Where were these guys four years ago when they thugged it up in Johannesburg because they knew they couldn’t play the Spaniards straight up, when they couldn’t score one goal in 120 minutes in the final? Did the Dutch put their speedskaters into cleats? On what planet does the Netherlands beat Spain by a 5-1 count in a World Cup soccer match?
“Unbelievable,” exulted Dutch striker Robin Van Persie, who just missed a hat trick as the Oranje produced the most lopsided defeat of a defending champion in its first match in the tournament’s 84-year history. “For the whole Netherlands this is a dream come true.”
Nobody saw this coming, at least not by this margin. This was essentially the same Spanish squad that had allowed only two goals in the 2010 tournament and didn’t concede one in its final 433 minutes. Two years ago, when Spain became the first team to win consecutive European titles, it gave up only one tally (to Italy in its opener) and hammered the Azzurri, 4-0, in the final. “It’s inexplicable,” shrugged manager Vicente del Bosque. “I don’t have words.”
La Roja beat you by starving you into submission. On Friday, goalkeeper Iker Casillas and his defenders served up an endless tapas bar to the Dutch, who hadn’t scored five goals in a Cup match since they buried the South Koreans in 1998. Van Persie and Arjen Robben each got a couple, with defender Stefan de Vrij adding one on a doorstep header amid thick traffic off a free kick.
It was the “Slaughter in Salvador” and it could prove fatal to Spain, which likely will have to face Brazil in the second round. The hosts blanched La Roja in last summer’s Confederations Cup final in Rio, which was a red flag for anyone who thought that Spain would repeat as champs this summer.
“This is a very delicate moment for us and all of us have to find a way to solve it,” said del Bosque, whose shattered 11 faces a trap game against Chile on Wednesday. Spain took one upside the head four years ago, losing to the Swiss in the opener, and still collected the trophy, the only country to manage it after dropping its first match.
But this defeat, albeit to a better opponent, was far more harrowing. “Humillacion mundial” declared Marca, Madrid’s sporting daily. It was Spain’s worst defeat in the tournament since Brazil administered a 6-1 samba lesson in the final round in 1950 in Rio de Janeiro. This evolution of La Roja, though, was far more accomplished, the first country to win three major tournaments (a Cup between two Euros) in a row.
Still, only two countries ever have retained their Cup title — Italy in 1938 (when only three non-European entries took part) and Brazil in 1962. And this Spanish edition, while still elite, had been showing its age. While the champs easily qualified from a group that included only one contender in France, they drew twice at home.

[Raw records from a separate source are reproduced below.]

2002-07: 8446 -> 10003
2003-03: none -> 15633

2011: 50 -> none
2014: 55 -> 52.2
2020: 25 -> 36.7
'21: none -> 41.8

The Dutch, meanwhile, ran roughshod over the Turks, Hungarians, and Romanians, scoring 34 goals in 10 matches while allowing only five. And while this bunch isn’t quite at the level of the Clockwork Orange teams of the ’70s whose “total football” approach revolutionized the game, it can do plenty of damage if given time and space.
Their “gouden driehoek” (golden triangle) of Van Persie, Robben, and Wesley Sneijder may be the planet’s most dangerous trio and they made the Spanish defenders look like a bewildered collection of club reserves and Casillas, the world’s best goalkeeper, like a stagestruck rookie caught off his line and scrambling like a fiddler crab.

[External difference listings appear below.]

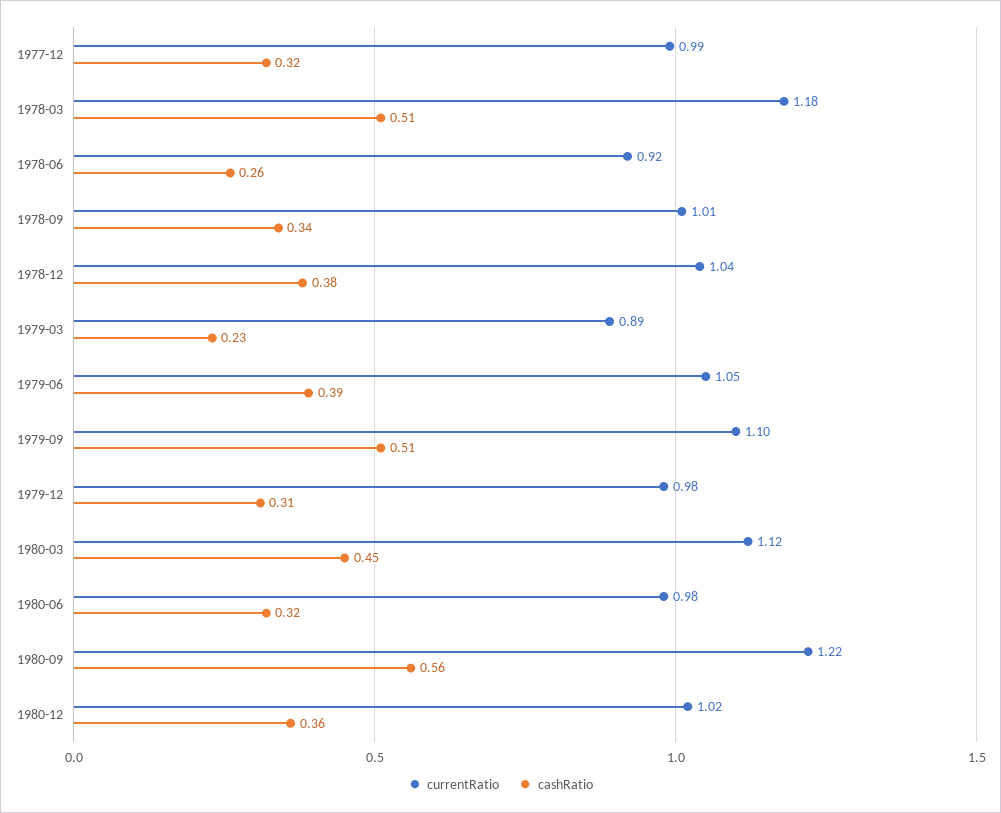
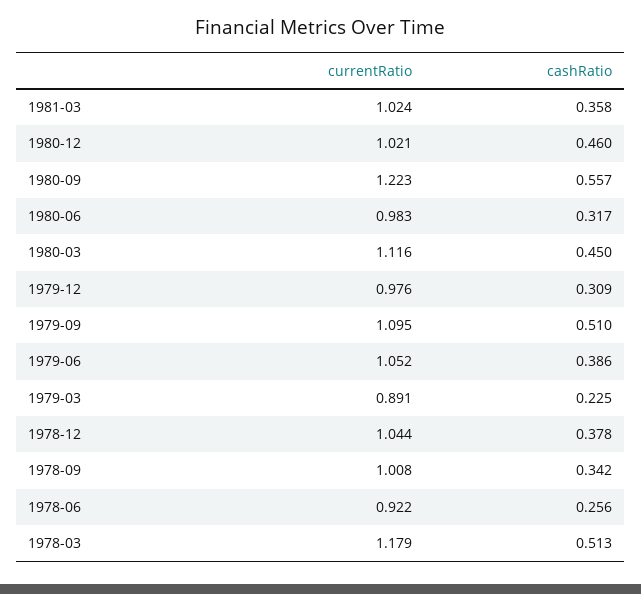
currentRatio, 1977-12: 0.99 -> none
cashRatio, 1977-12: 0.32 -> none
cashRatio, 1980-12: 0.36 -> 0.46
currentRatio, 1981-03: none -> 1.024
cashRatio, 1981-03: none -> 0.358

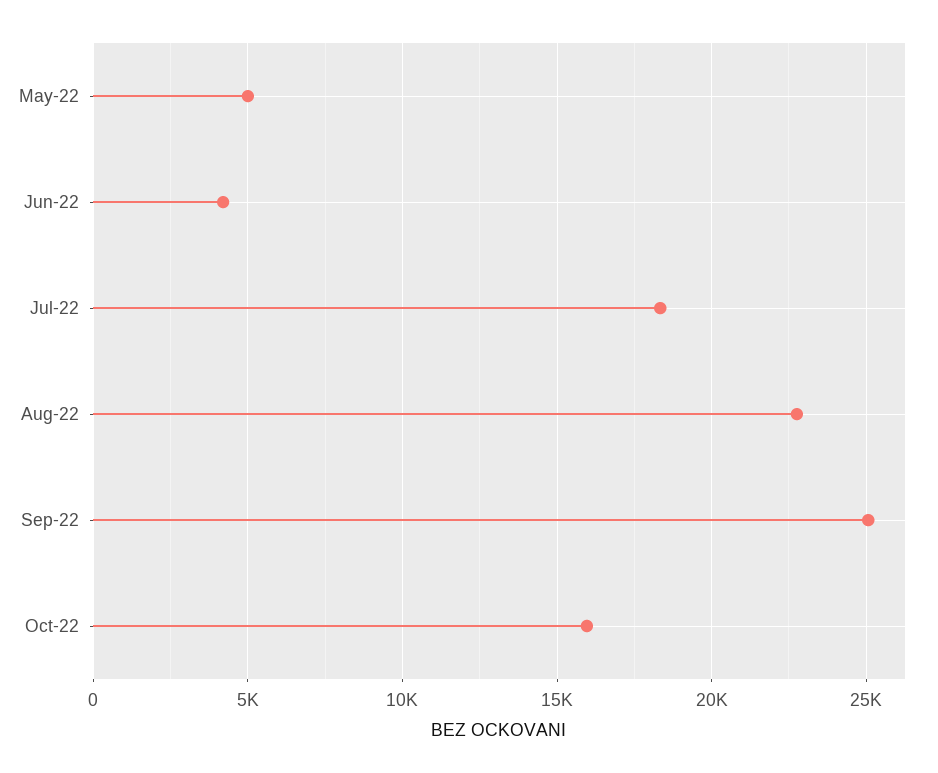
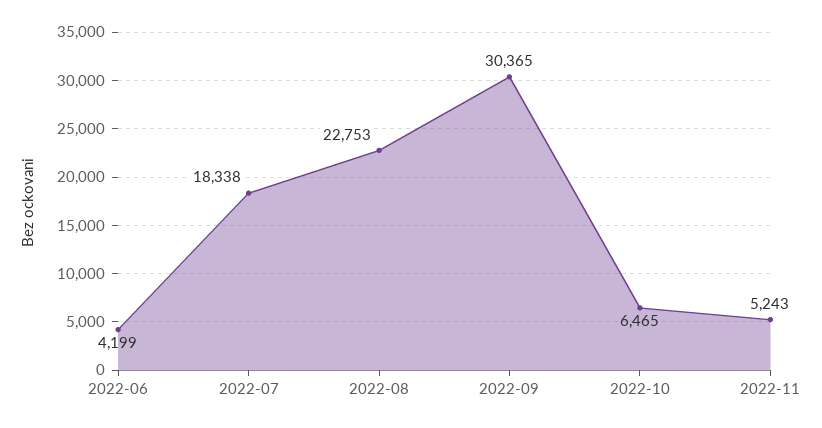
May-22: 5000 -> none
Sep-22: 25000 -> 30365
Oct-22: 16000 -> 6465
2022-11: none -> 5243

What was startling was how quickly it all came apart for the champs. After Xabi Alonso spun in a penalty kick in the 27th minute, they had all the sustenance that they ordinarily require since Spain, which was 22-4-4 in Cup play when scoring first, has proven that it can make a paella out of one goal.
But the Dutch answered with a haymaker just before intermission with defender Daley Blind launching a soaring ball from near midfield and Van Persie, their cold-blooded captain, converting with a flying header that went over Casillas’s head for one of the prettiest finishes in tournament history. Then Robben delivered a killer shot in the 53d minute, swerving around defenders Gerard Pique and Sergio Ramos and lashing in a left-footer.

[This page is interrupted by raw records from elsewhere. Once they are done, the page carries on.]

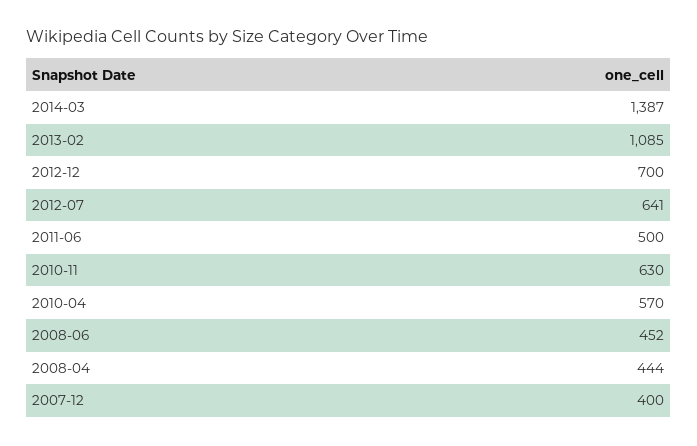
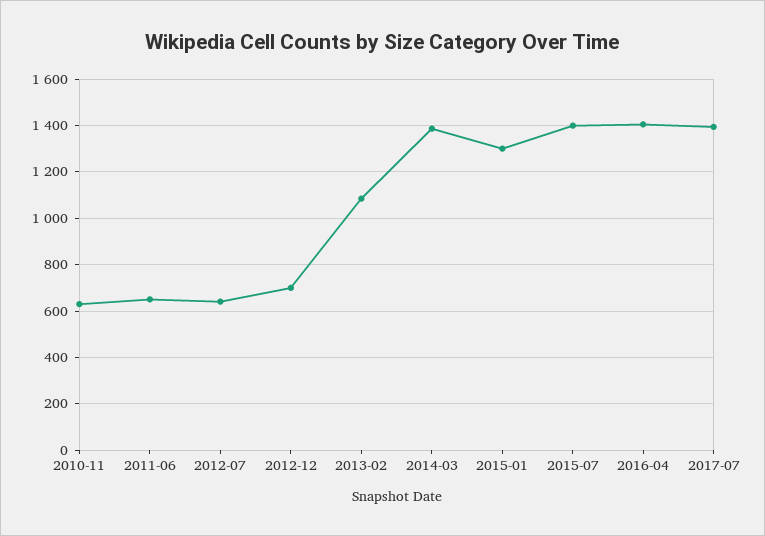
2011-06: 500 -> 650
2010-04: 570 -> none
2008-06: 452 -> none
2008-04: 444 -> none
2007-12: 400 -> none
2015-01: none -> 1300
2015-07: none -> 1400
2016-04: none -> 1400
2017-07: none -> 1400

So it went, again and again and then again, as the Dutch punished the Spaniards on the break and left them staring into space. For the Oranje, the best team never to win the Cup, it was sweet payback for the 2010 final when they lost, 1-0, in extra time. “Weergaloze revanche,” proclaimed De Telegraaf, Amsterdam’s daily newspaper.
It was indeed “matchless revenge” but for the Netherlands it was only the first step on the road to Rio. “We don’t have anything yet,” cautioned manager Louis Van Gaal. “We’ve made a pretty start. If you beat Australia, then you’ve made a great start.”